Step 4: Conclusion Thus, the number of values of \( x \) where \( f(x) \) attains its maximum is: \[ 2. \]

Answer 2

To solve for the number of \( x \) values where the function f(x) achieves its maximum within the interval \( [0, 2\pi] \), we first simplify the expression for f(x):

f(x) is given by:

\[ f(x) = \sin x + \frac{1 - \tan^2 x}{1 + \tan^2 x} \]

Note that the expression \(\frac{1 - \tan^2 x}{1 + \tan^2 x}\) simplifies to \(\cos 2x\) because of the double angle identity:

\[\cos 2x = \frac{1 - \tan^2 x}{1 + \tan^2 x}\]

Thus, the function simplifies to:

\[ f(x) = \sin x + \cos 2x \]

Find maximum value:
To find the maximum value of \(f(x)\), we first find the derivative \(f'(x)\) and then set it to zero to find critical points:

\[ f'(x) = \cos x - 2\sin 2x \]

Using the identity \(\sin 2x = 2\sin x \cos x\), the derivative becomes:

\[ f'(x) = \cos x - 4\sin x \cos x \]

\[ = \cos x(1 - 4\sin x) \]

Setting \(f'(x) = 0\):

\[ \cos x(1 - 4\sin x) = 0 \]

This gives us two cases:
1. \(\cos x = 0\) leading to \(x = \frac{\pi}{2}, \frac{3\pi}{2}\)
2. \(1 - 4\sin x = 0\) leading to \(\sin x = \frac{1}{4}\)
For \(\sin x = \frac{1}{4}\), \(x = \arcsin\left(\frac{1}{4}\right)\) which are within \( [0, 2\pi] \):

These two solutions are approximately:

\[ x_1 = \arcsin\left(\frac{1}{4}\right)\quad \text{and}\quad x_2 = \pi - \arcsin\left(\frac{1}{4}\right) \]

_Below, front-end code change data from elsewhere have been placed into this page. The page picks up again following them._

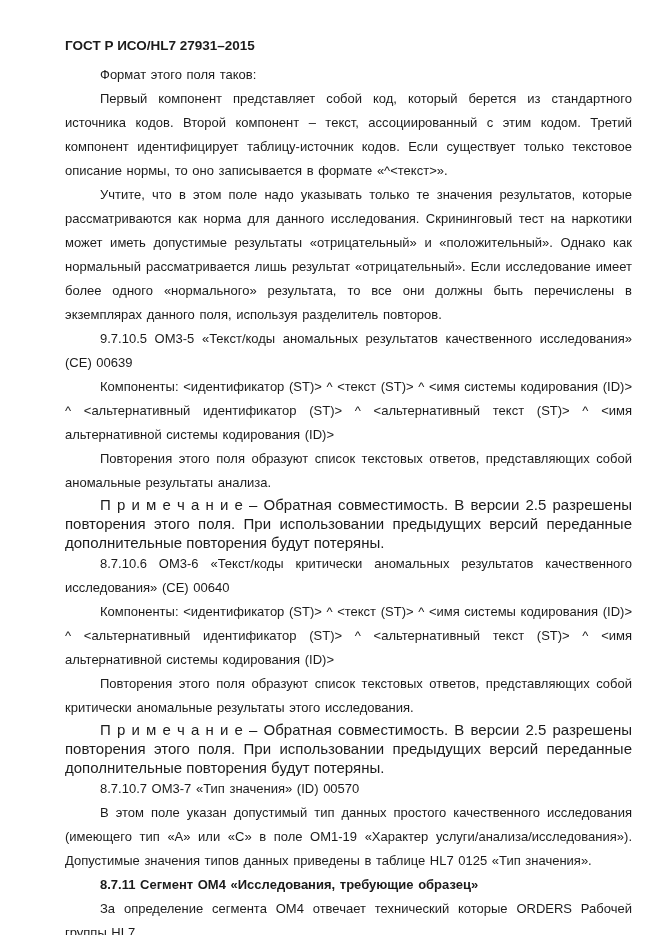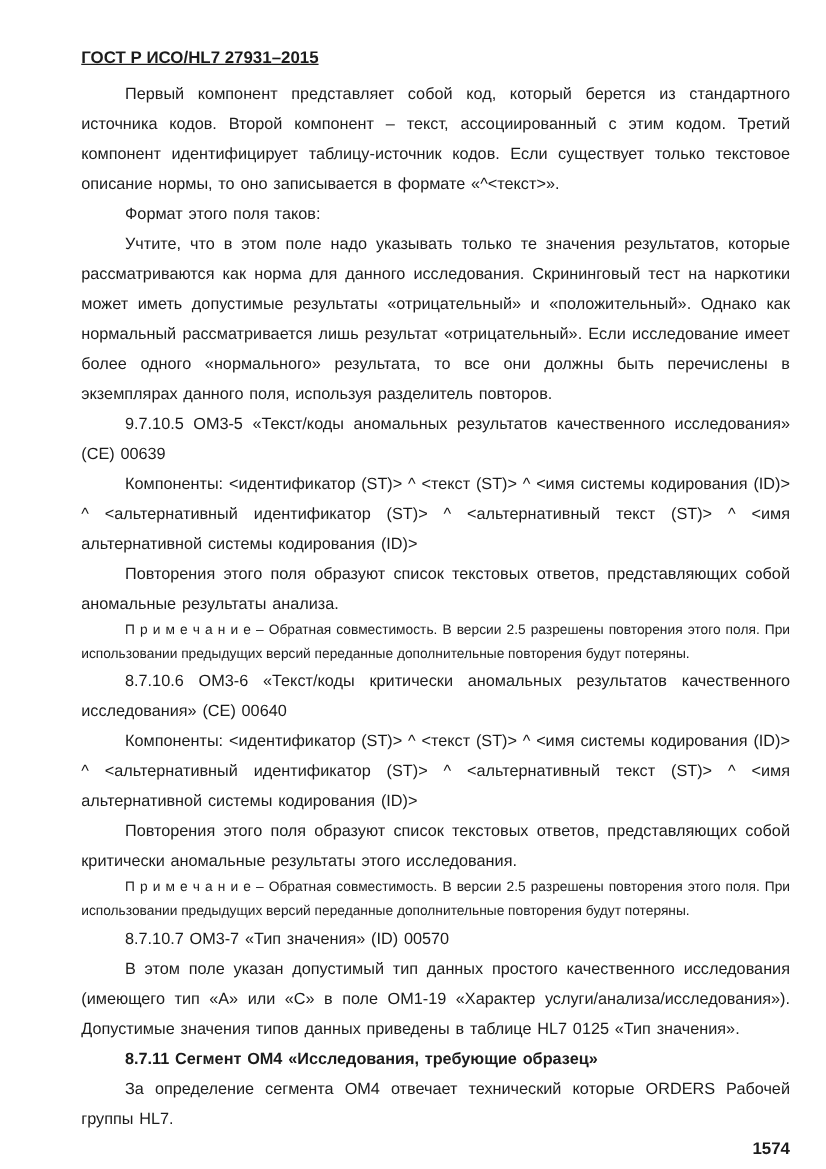--- a/index.html
+++ b/index.html
@@ -26,7 +26,6 @@
     font-size: 13.5px;
     line-height: 16px;
     margin-bottom: 9px;
-    text-decoration: underline;
   }
   .content p {
     margin: 0;

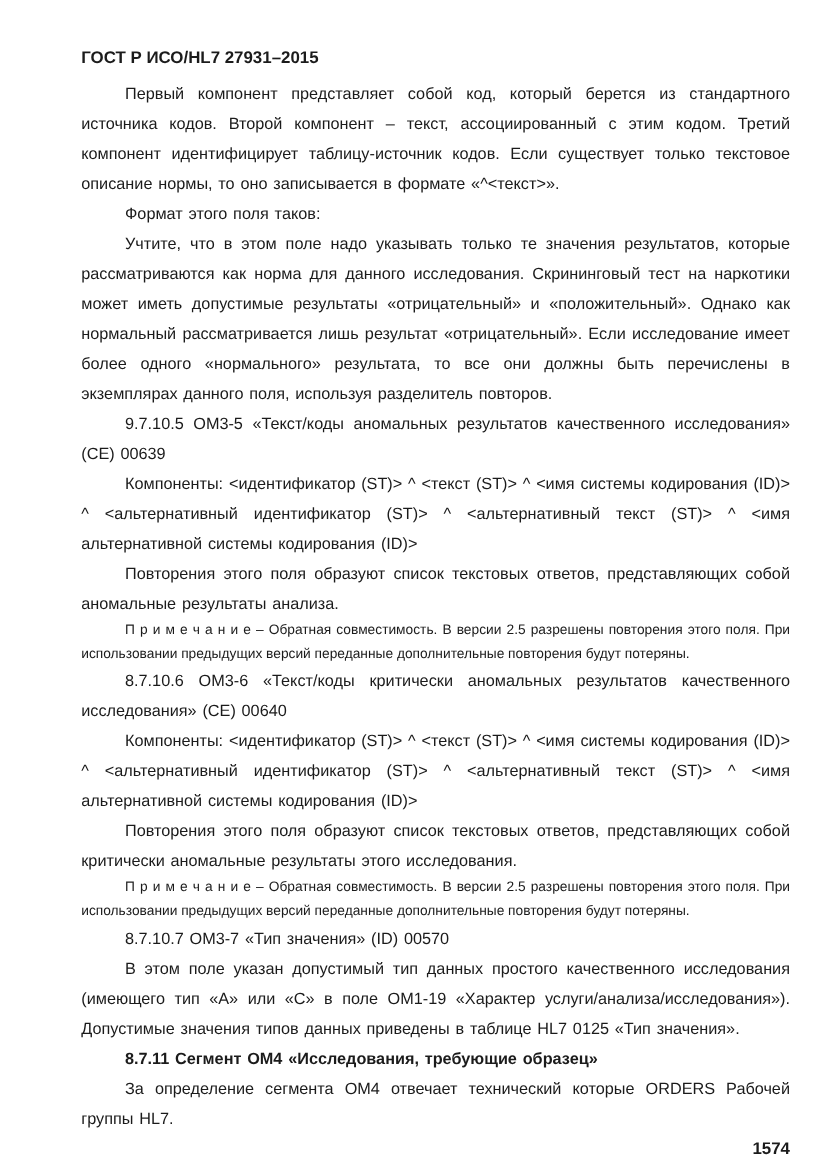--- a/index.html
+++ b/index.html
@@ -60,8 +60,8 @@
   <div class="doc-header">ГОСТ Р ИСО/HL7 27931–2015</div>
 
   <div class="content">
+    <p>Формат этого поля таков:</p>
     <p>Первый компонент представляет собой код, который берется из стандартного источника кодов. Второй компонент – текст, ассоциированный с этим кодом. Третий компонент идентифицирует таблицу-источник кодов. Если существует только текстовое описание нормы, то оно записывается в формате «^&lt;текст&gt;».</p>
-    <p>Формат этого поля таков:</p>
     <p>Учтите, что в этом поле надо указывать только те значения результатов, которые рассматриваются как норма для данного исследования. Скрининговый тест на наркотики может иметь допустимые результаты «отрицательный» и «положительный». Однако как нормальный рассматривается лишь результат «отрицательный». Если исследование имеет более одного «нормального» результата, то все они должны быть перечислены в экземплярах данного поля, используя разделитель повторов.</p>
     <p>9.7.10.5 OM3-5 «Текст/коды аномальных результатов качественного исследования» (CE) 00639</p>
     <p>Компоненты: &lt;идентификатор (ST)&gt; ^ &lt;текст (ST)&gt; ^ &lt;имя системы кодирования (ID)&gt; ^ &lt;альтернативный идентификатор (ST)&gt; ^ &lt;альтернативный текст (ST)&gt; ^ &lt;имя альтернативной системы кодирования (ID)&gt;</p>

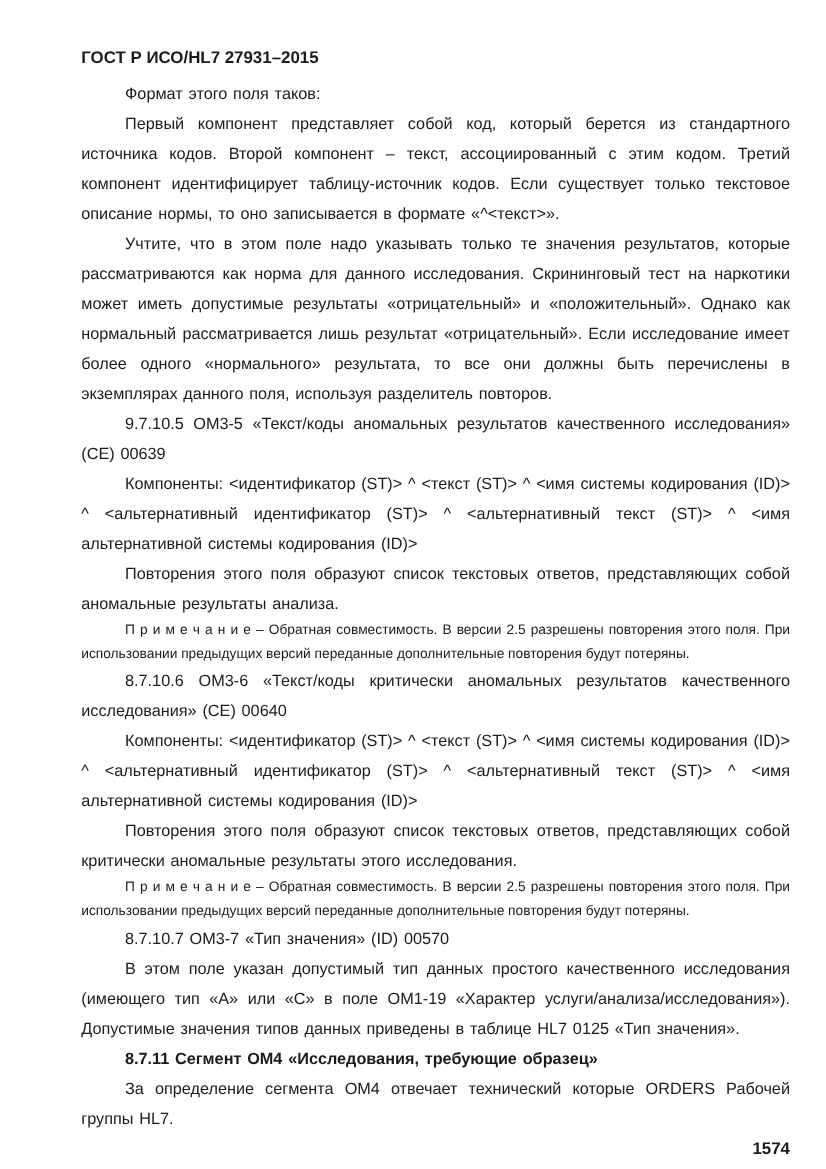--- a/index.html
+++ b/index.html
@@ -36,7 +36,7 @@
     word-spacing: 1px;
   }
   .content p.note {
-    font-size: 11px;
+    font-size: 15px;
     line-height: 19px;
     word-spacing: 0;
   }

The function values at these points are evaluated to determine the maximum:

\[ f(x_1) = \sin(\arcsin\left(\frac{1}{4}\right)) + \cos(2\arcsin\left(\frac{1}{4}\right)) \]

\[ f(x_2) = \sin(\pi - \arcsin\left(\frac{1}{4}\right)) + \cos(2(\pi - \arcsin\left(\frac{1}{4}\right))) \]

Solving these and checking boundary points \(x=0\) and \(x=2\pi\) yield no larger values than at \(x_1\) and \(x_2\). Thus, there are only two points where f(x) achieves its maximum within \([0, 2\pi]\). Therefore, the number of such \(x\) values is \(2\).